Thursday, May 17, 2012

B+ or Incomplete?

After reading the Mediapart reportage on the Ayrault government, Arun Kapil raised his grade from B+/B to unambiguous B+ (see links in two previous posts). I had the opposite reaction. What does it matter if the government includes a dynamic nanotechnologist or an outspoken proponent of gay rights if it fails to articulate a clear position on the major issue of the day, which is the "euro crisis"? I put the words "euro crisis" in scare quotes to indicate that this is shorthand for a whole host of other issues: How to revamp EU institutions, how to redress internal European imbalances, how to enhance the competitiveness of French firms to that end, how to redistribute the gains from global trade more fairly, etc. etc.

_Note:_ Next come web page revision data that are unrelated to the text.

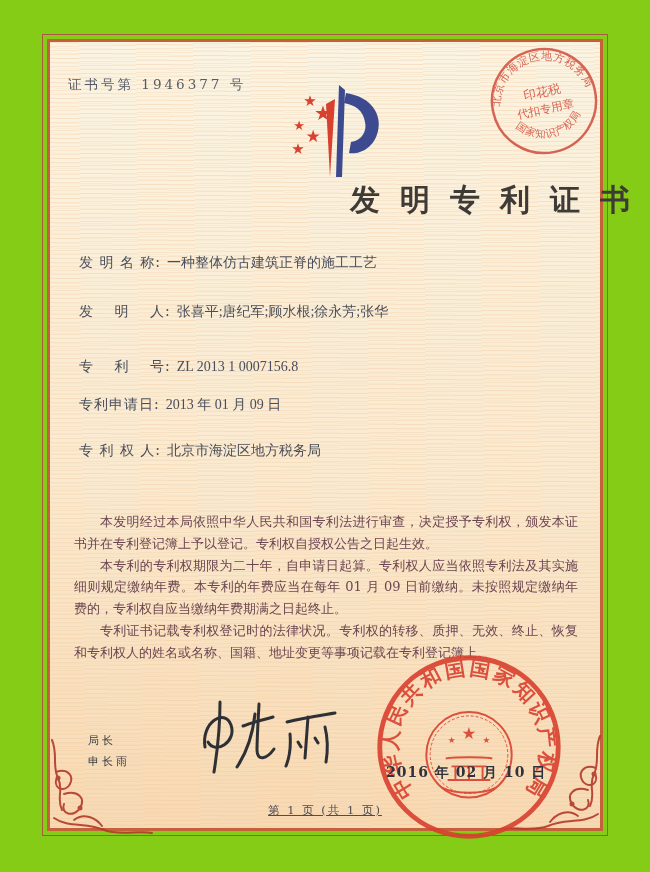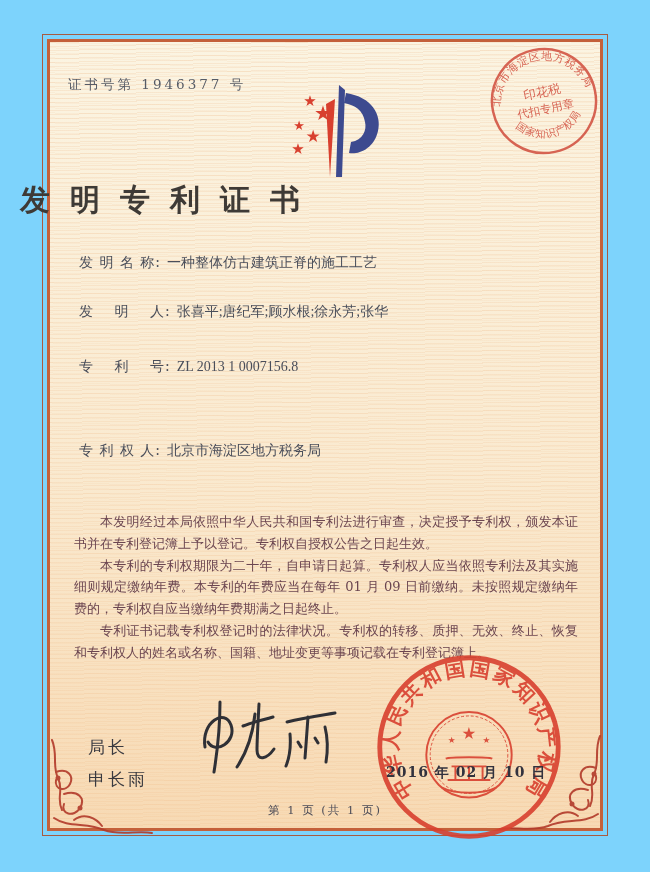--- a/index.html
+++ b/index.html
@@ -1,18 +1,18 @@
 <!DOCTYPE html>
 <html><head>
 <meta charset="utf-8">
 <style>
   html,body{margin:0;padding:0;background:#e9e4d5;}
   .page{
     position:relative;width:650px;height:872px;margin:0 auto;
-    background:#7dd3fc;overflow:hidden;
+    background:#84cc16;overflow:hidden;
     font-family:"DejaVu Serif","Liberation Serif",serif;
   }
   
   .frame-outer{
     position:absolute;left:42px;top:34px;width:566px;height:802px;
     border:1px solid #a85a40;box-sizing:border-box;
   }
   .frame-inner{
     position:absolute;left:47px;top:39px;width:556px;height:792px;
     border:3px solid #c4603a;box-sizing:border-box;
@@ -22,46 +22,46 @@
       repeating-linear-gradient(181deg, rgba(238,176,120,0.10) 0px, rgba(238,176,120,0.10) 1px, rgba(0,0,0,0) 1px, rgba(0,0,0,0) 5px),
       #fbf4e2;
   }
   .cert-no{
     position:absolute;left:68px;top:76px;font-size:13.5px;color:#565b66;
     letter-spacing:3px;
   }
   .logo{position:absolute;left:268px;top:80px;width:132px;height:106px;}
   .tax-seal{position:absolute;left:479px;top:36px;width:130px;height:130px;transform:rotate(-12deg);opacity:.82;}
   .title{
-    position:absolute;left:0;top:180px;width:100%;text-align:left;
+    position:absolute;left:0;top:180px;width:100%;text-align:right;
     font-size:30px;font-weight:700;color:#3e3a36;letter-spacing:20px;text-indent:20px;
   }
   .field-row{position:absolute;left:79px;width:480px;font-size:14px;color:#4a4e5a;}
   .field-row .lbl{letter-spacing:1px;}
   .field-row .val{margin-left:6px;font-family:Liberation Serif, serif;}
   .fr1{top:254px}.fr2{top:303px}.fr3{top:358px}.fr4{top:396px}.fr5{top:442px}.fr6{top:488px}
   .body-text{
     position:absolute;left:74px;top:511px;width:504px;
     font-size:13px;line-height:1.68;color:#6b4550;text-align:justify;
   }
   .body-text p{margin:0;text-indent:2em;}
   .director{position:absolute;left:88px;top:731px;font-family:"DejaVu Sans","Liberation Sans",sans-serif;
-    font-size:17px;color:#3a3a40;letter-spacing:3px;line-height:1.9;}
+    font-size:11px;color:#3a3a40;letter-spacing:3px;line-height:1.9;}
   .signature{position:absolute;left:182px;top:692px;width:180px;height:100px;}
   .ornament{position:absolute;width:110px;height:105px;opacity:.9;}
   .orn-bl{left:44px;top:732px;}
   .orn-br{left:498px;top:728px;transform:scaleX(-1);}
   .main-seal{position:absolute;left:372px;top:650px;width:194px;height:194px;opacity:.9;}
   .seal-date{
     position:absolute;left:386px;top:764px;font-size:14px;color:#32323e;
     letter-spacing:1px;z-index:5;font-weight:600;
   }
   .footer{
     position:absolute;left:0;top:803px;width:100%;text-align:center;
-    font-size:11.5px;color:#4c4c58;letter-spacing:2px;
+    font-size:11.5px;color:#4c4c58;letter-spacing:2px;text-decoration:underline;
   }
 </style>
 </head>
 <body>
 
 <div class="page">
 
   <div class="frame-outer"></div>
   <div class="frame-inner"></div>
 
@@ -97,20 +97,23 @@
   <div class="title">发明专利证书</div>
 
   <div class="field-row fr1">
     <span class="lbl">发 明 名 称:</span><span class="val">一种整体仿古建筑正脊的施工工艺</span>
   </div>
   <div class="field-row fr2">
     <span class="lbl">发　 明　 人:</span><span class="val">张喜平;唐纪军;顾水根;徐永芳;张华</span>
   </div>
   <div class="field-row fr3">
     <span class="lbl">专　 利　 号:</span><span class="val">ZL 2013 1 0007156.8</span>
+  </div>
+  <div class="field-row fr4">
+    <span class="lbl">专利申请日:</span><span class="val">2013 年 01 月 09 日</span>
   </div>
   <div class="field-row fr5">
     <span class="lbl">专 利 权 人:</span><span class="val">北京市海淀区地方税务局</span>
   </div>
 
   <div class="body-text">
     <p>本发明经过本局依照中华人民共和国专利法进行审查，决定授予专利权，颁发本证书并在专利登记簿上予以登记。专利权自授权公告之日起生效。</p>
     <p>本专利的专利权期限为二十年，自申请日起算。专利权人应当依照专利法及其实施细则规定缴纳年费。本专利的年费应当在每年 01 月 09 日前缴纳。未按照规定缴纳年费的，专利权自应当缴纳年费期满之日起终止。</p>
     <p>专利证书记载专利权登记时的法律状况。专利权的转移、质押、无效、终止、恢复和专利权人的姓名或名称、国籍、地址变更等事项记载在专利登记簿上。</p>
   </div>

What I see in the Ayrault government is exactly what I saw in 11 years of Hollande leadership of the Socialist Party: a meticulous distribution of rewards among competing currents with no attempt to make a judgment about the ultimate purpose of the power that is so carefully subdivided. So, Fabius, as Arun puts it, still has a substantial "coterie" of support within the party; better to keep him on board. Montebourg got 17% of the primary vote, so invent a ministry for him. Lots of Socialists voted No in 2005, so put Cazeneuve in charge of European affairs, and don't worry about the symbolism of the Fabius-Cazeneuve tandem because Ayrault speaks German and is the boss man anyway. And if the No faction was a reaction against the overemphasis on liberalism in the "social liberal" current of the party, balance that off by putting Economy and Finance in the hands of Moscovici, who is un tantinet more liberal than the president himself.

This idea of politics as fine-tuning, careful calibration, and sage counterbalancing is, I submit, what kept the Socialist Party out of power at the national level from 1995 to 2012. It is what the old Hollande stood for, which I hoped the new Hollande had left behind. The presidency is the summit from which one hands down the tablets, but instead of writing a new Bible, Hollande seems intent on weaving the old traditions together into a syncretic compromise. This is not the time. He must choose.